The whole journey to Victoria was like that. From the window of the bus the familiar
streets took on a strange visual clarity and resonance of association. He felt that he was seeing
them for the first time as they really were, that he was responding with all his senses to the
special character of South-East London, its soiled, worn textures of brick and stone, its low,
irregular skyline, its odours of breweries and gas and vegetables and tanneries. He noticed
how old and neglected it all was: if you raised your eyes above the modern shop-fronts, you
saw that they had been pasted on to buildings crumbling into decay, with cracked, grimy
windows and broken-backed roofs and chipped chimney pots. The predominant colours were
black, brown and a dirty cream. Guinness tints. Those were the tints to use if you were to try
and paint it and he was suddenly filled with the urge to try.

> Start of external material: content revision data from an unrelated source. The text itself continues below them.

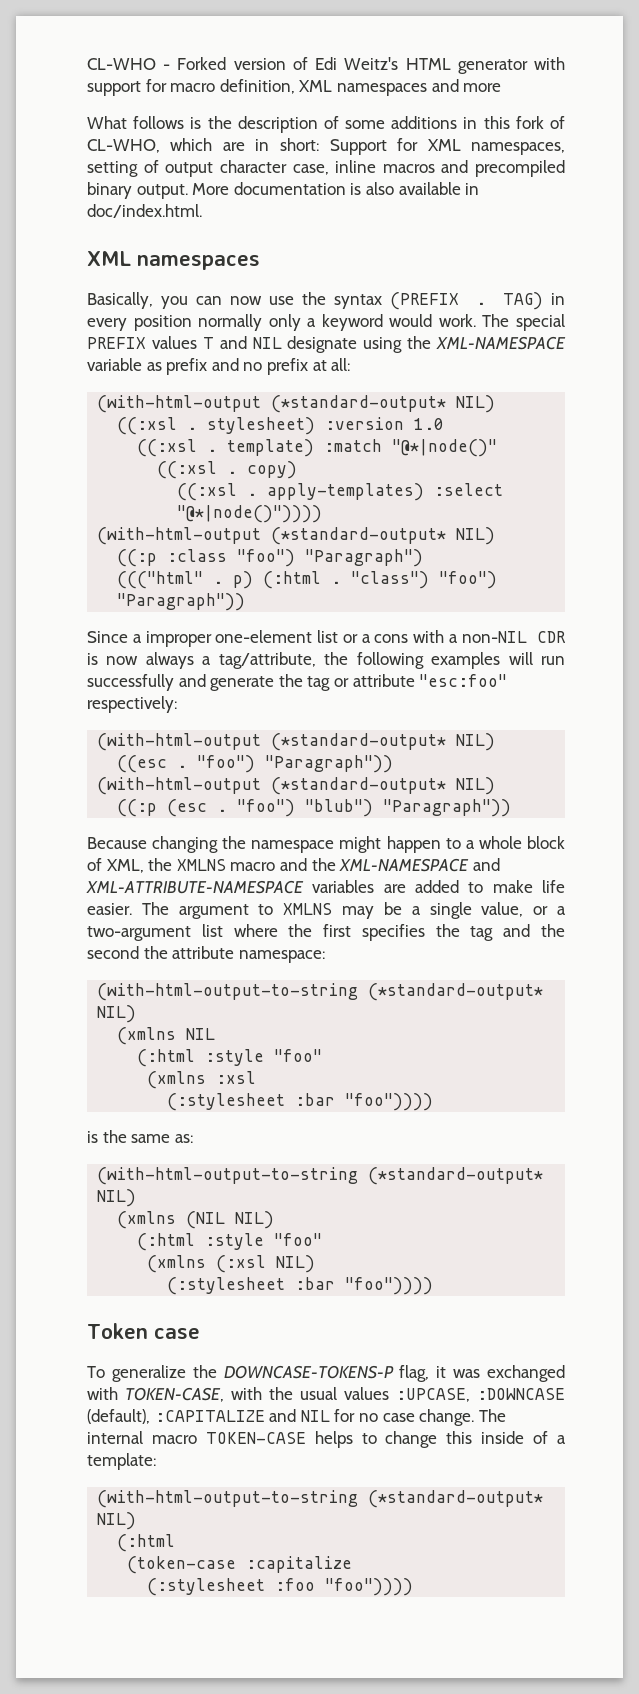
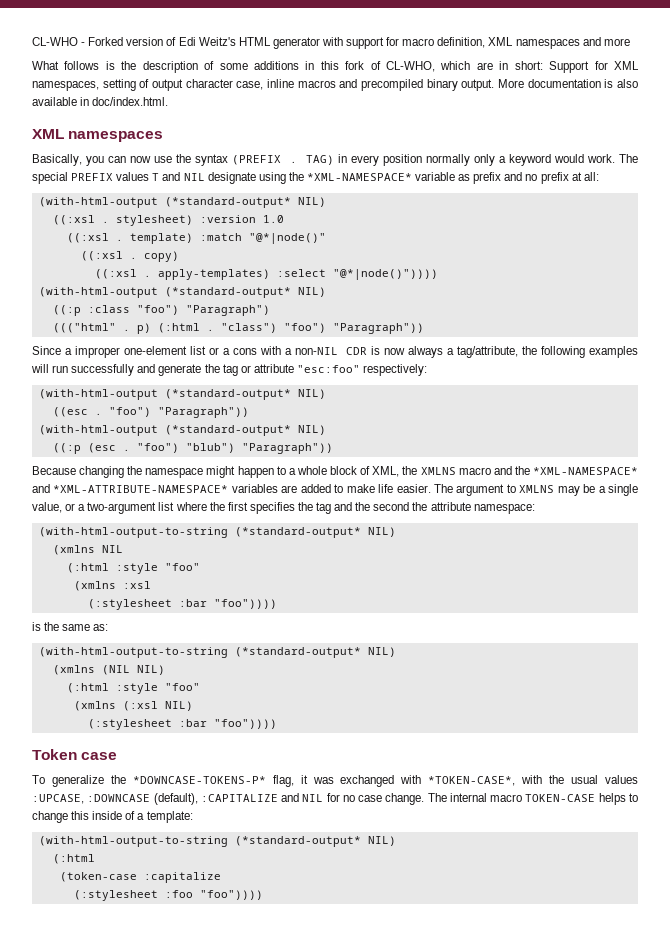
- The special PREFIX values T and NIL designate using the XML-NAMESPACE variable as prefix and no prefix at all:
+ The special PREFIX values T and NIL designate using the *XML-NAMESPACE* variable as prefix and no prefix at all:
- Because changing the namespace might happen to a whole block of XML, the XMLNS macro and the XML-NAMESPACE and XML-ATTRIBUTE-NAMESPACE variables are added to make life easier.
+ Because changing the namespace might happen to a whole block of XML, the XMLNS macro and the *XML-NAMESPACE* and *XML-ATTRIBUTE-NAMESPACE* variables are added to make life easier.
- To generalize the DOWNCASE-TOKENS-P flag, it was exchanged with TOKEN-CASE, with the usual values :UPCASE, :DOWNCASE (default), :CAPITALIZE and NIL for no case change.
+ To generalize the *DOWNCASE-TOKENS-P* flag, it was exchanged with *TOKEN-CASE*, with the usual values :UPCASE, :DOWNCASE (default), :CAPITALIZE and NIL for no case change.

He felt strangely stirred; and it seemed more than ever foolish to be going abroad for
that was the point of going away, wasnt it, to see your home with a fresh eye when you
returned? But the bus rolled on inexorably to Victoria. Now it was skirting the Oval. From the
top of the bus he could see over the wall, but play hadnt started yet. Groundsmen were taking
the covers off the wicket, and the scoreboard showed the overnight score: Surrey 247 all out,
and Northants 21 for 1. The bus left the oval behind, swept under the railway arches at
Vauxhall and turned on to Vauxhall Bridge. A pleasure boat passed beneath them ferrying
people from the Festival of Britain on the South Bank to the Festival Gardens at Battersea.
Vauxhall was not the most impressive place at which to cross the Thames the buildings here,
except for the Tate Gallery, were undistinguished. But the river glinted prettily in the sunlight,
and downstream you could see Lambeth Bridge and the Houses of Parliament, and beyond
them the great expanse of London with the dome of St. Pauls shimmering in the haze.